Task details => Reply with only a number, the count of lines in the listing that include the word "传送带的上端轻轻放置一个质量为".

- Opening Delimiter -

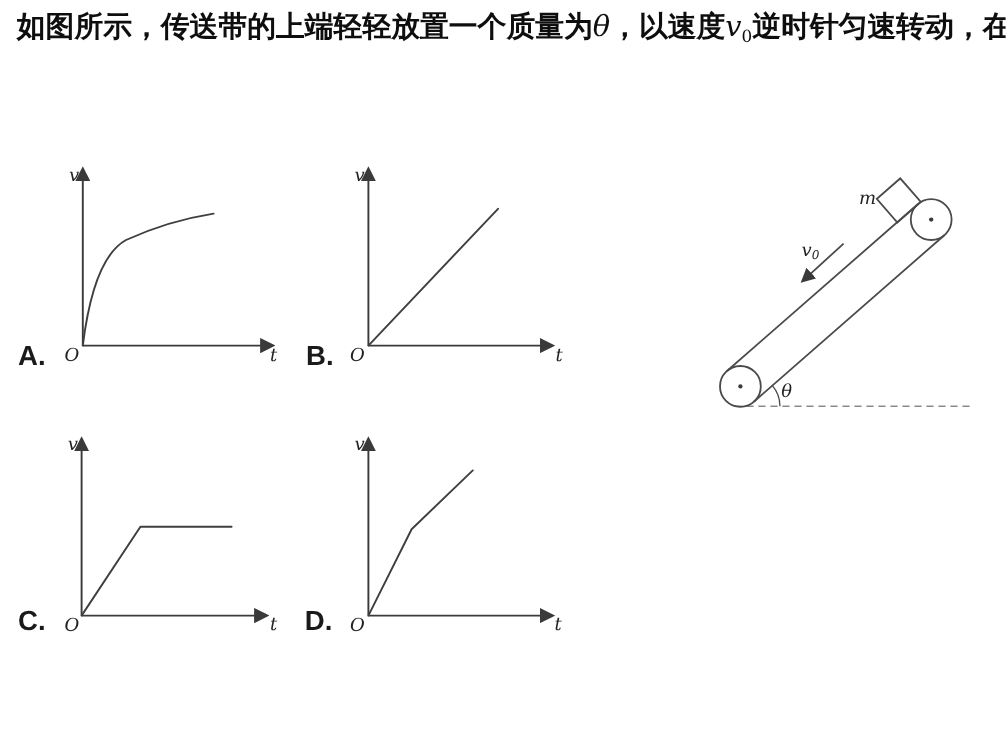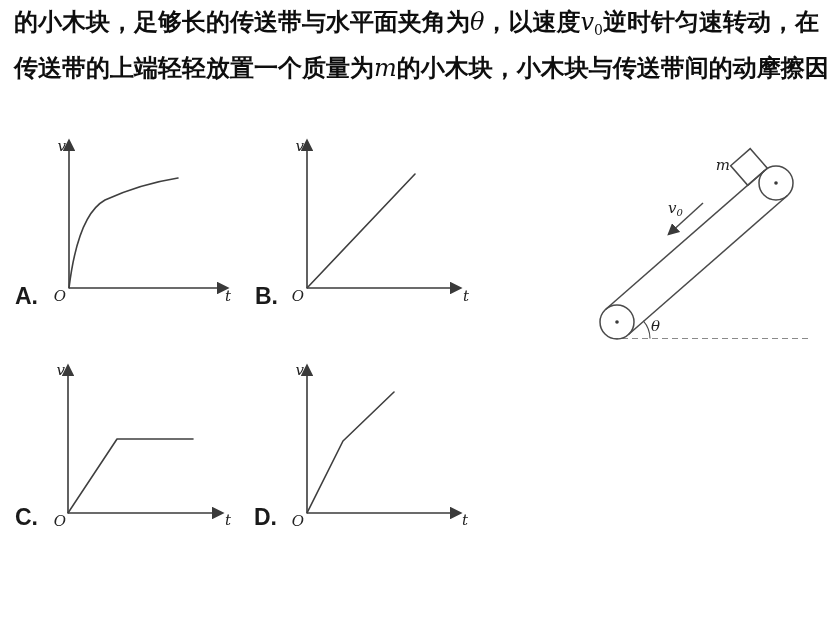--- a/index.html
+++ b/index.html
@@ -23,22 +23,21 @@
   .thin{stroke-width:1.1;}
   .dashed{stroke:#8a8a8a;stroke-width:1.2;stroke-dasharray:6 4;}
   text{fill:#222222;}
   .ital{font-family:"DejaVu Serif",serif;font-style:italic;font-size:15px;}
   .letter{font-family:"Liberation Sans","DejaVu Sans",sans-serif;font-size:23px;font-weight:600;fill:#1a1a1a;}
 </style>
 </head>
 <body>
 
 <div class="question">
-    <p class="qline"><span>的小木块，足够长的传送带与水平面夹角为</span><span class="mi">θ</span><span>，以速度</span><span class="mi">v</span><span class="msub">0</span><span>逆时针匀速转动，在</span></p>
-    <p class="qline"><span>传送带的上端轻轻放置一个质量为</span><span class="mi">m</span><span>的小木块，小木块与传送带间的动摩擦因</span></p>
+    <p class="qline"><span>如图所示，传送带的上端轻轻放置一个质量为</span><span class="mi">θ</span><span>，以速度</span><span class="mi">v</span><span class="msub">0</span><span>逆时针匀速转动，在</span></p>
   </div>
 
 <svg class="canvas" width="838" height="624" viewBox="0 0 838 624">
   <defs>
     <marker id="arrow" viewBox="0 0 10 10" refX="8" refY="5" markerWidth="8" markerHeight="8" orient="auto-start-reverse">
       <path d="M0,0 L10,5 L0,10 z" fill="#3a3a3a"></path>
     </marker>
   </defs>
   <g>
       <line x1="69" y1="288" x2="69" y2="141" class="axis" marker-end="url(#arrow)"></line>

- Closing Delimiter -

Solved exercise => 2